Moonshot AI just dropped Kimi-K2.7-Code and open-sourced it. This is their latest coding model, and the benchmark jumps over K2.6 are not small. If you care about open-source coding tools, this one deserves your attention.
What Is Kimi-K2.7-Code?
It is a Mixture-of-Experts model with 1.1 trillion total parameters, but only 32 billion are activated per token. That is the trick: you get the knowledge capacity of a massive model at the inference cost of a much smaller one. It has a 256K token context window and supports multimodal input (text and images) through a built-in vision encoder called MoonViT.
The license is Modified MIT, not vanilla MIT or Apache 2.0. That likely means some restrictions around commercial redistribution or competitive use. Worth reading the fine print before building a product on top of it.
How Much Better Is It Than K2.6?
Moonshot claims significant gains across every benchmark they tested. The headline numbers from their announcement:
- +21.8% on Kimi Code Bench v2 (their internal coding benchmark)
- +11.0% on Program Bench
- +31.5% on MLS Bench Lite (multi-language software engineering)

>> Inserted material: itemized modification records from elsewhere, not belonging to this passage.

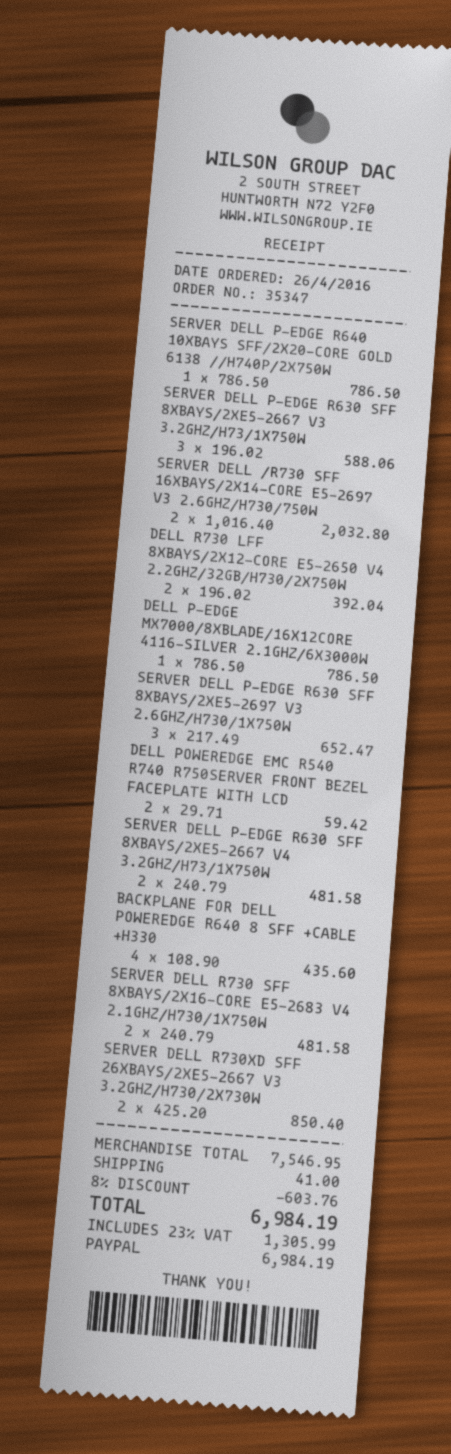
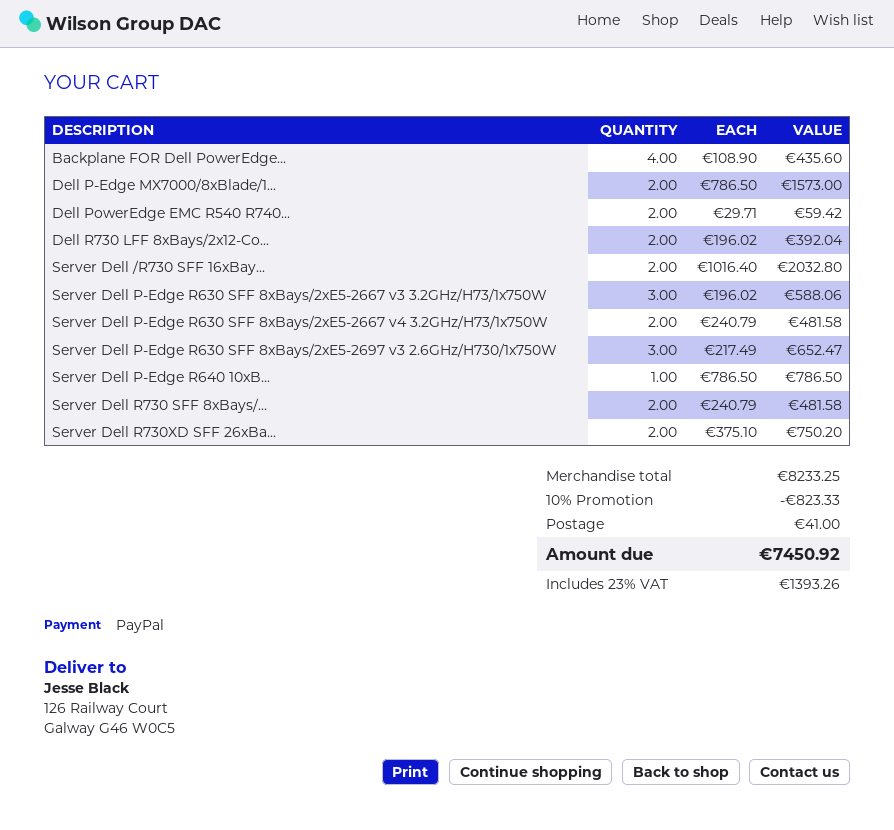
DELL P-EDGE MX7000/8XBLADE/16X12CORE 4116-SILVER 2.1GHZ/6X3000W: 1 x 786.50 = 786.50 -> 2 x 786.50 = 1573.00
SERVER DELL R730XD SFF 26XBAYS/2XE5-2667 V3 3.2GHZ/H730/2X730W: 2 x 425.20 = 850.40 -> 2 x 375.10 = 750.20
subtotal: 7546.95 -> 8233.25
discount: 8% = 603.76 -> 10% = 823.33
tax: 23% = 1305.99 -> 23% = 1393.26
total: 6984.19 -> 7450.92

- +9.3% on Kimi Claw 24/7 Bench (agentic coding tasks)
- +9.5% on MCP Atlas (tool use)
- +11.4% on MCP Mark Verified (tool use, verified)
On top of that, it uses about 30% fewer reasoning tokens than K2.6. That means faster inference and lower cost per query. Less overthinking, same or better results.
How Does It Stack Up Against the Big Names?
This is where it gets interesting. Moonshot published comparison benchmarks against GPT-5.5 and Claude Opus 4.8. K2.7-Code does not win across the board, but it is competitive in ways that matter for open source.
| Benchmark | K2.7-Code | GPT-5.5 | Claude Opus 4.8 |
|---|---|---|---|
| Kimi Code Bench v2 | 62.0 | 69.0 | 67.4 |
| Program Bench | 53.6 | 69.1 | 63.8 |
| MLS Bench Lite | 35.1 | 35.5 | 42.8 |
| MCP Atlas | 76.0 | 79.4 | 81.3 |
| MCP Mark Verified | 81.1 | 92.9 | 76.4 |
The standout number there is MCP Mark Verified. K2.7-Code scores 81.1, which actually beats Claude Opus 4.8 at 76.4. That is a tool-use benchmark, and it means this open-source model is better at calling tools and working with external systems than one of the best closed-source models on the planet. GPT-5.5 still dominates at 92.9, but the gap is not as wide as you would expect from a model you can run yourself.
On raw coding benchmarks, K2.7-Code trails both GPT-5.5 and Claude Opus 4.8. That is expected. But it is close enough to be genuinely useful, and the fact that it is open source with only 32B activated parameters means you can run it on hardware that costs a fraction of what the big models require.
What Is Kimi Code?
Kimi Code is Moonshot AI’s answer to Claude Code and OpenAI Codex. It is a terminal and IDE-based coding agent that can edit files, run shell commands, explore codebases, search the web, and spawn subagents. You can install it with one command:
curl -fsSL https://code.kimi.com/kimi-code/install.sh | bashIt runs on Mac, Windows, and Linux. The K2.7-Code model powers it behind the scenes. If you are already using Claude Code or Codex, Kimi Code is worth a look, especially now that the underlying model just got a significant upgrade.
Why This Matters
The open-source coding model space is moving fast. A year ago, open-source models were a curiosity for coding tasks. Now they are legitimately competitive with the best closed-source offerings on tool use and agentic benchmarks. K2.7-Code is not going to replace Claude Opus or GPT-5.5 for the hardest coding tasks, but it does not need to. It needs to be good enough for most workflows, cheap enough to run at scale, and open enough that you are not locked into someone else’s API pricing.
On all three counts, it delivers. The 30% reduction in reasoning tokens alone makes it more practical for real-world agentic workflows where you are burning tokens on every tool call. And the Modified MIT license, while not fully permissive, is a lot more open than “pay us per token forever.”
Where to Get It
- Kimi Code: kimi.com/code
- API Access: platform.moonshot.ai
- Model Weights: HuggingFace (moonshotai/Kimi-K2.7-Code)
- GitHub: github.com/moonshotai
A 6x High-Speed Mode was also teased in the announcement but no details were shared yet. I will update this post when that lands.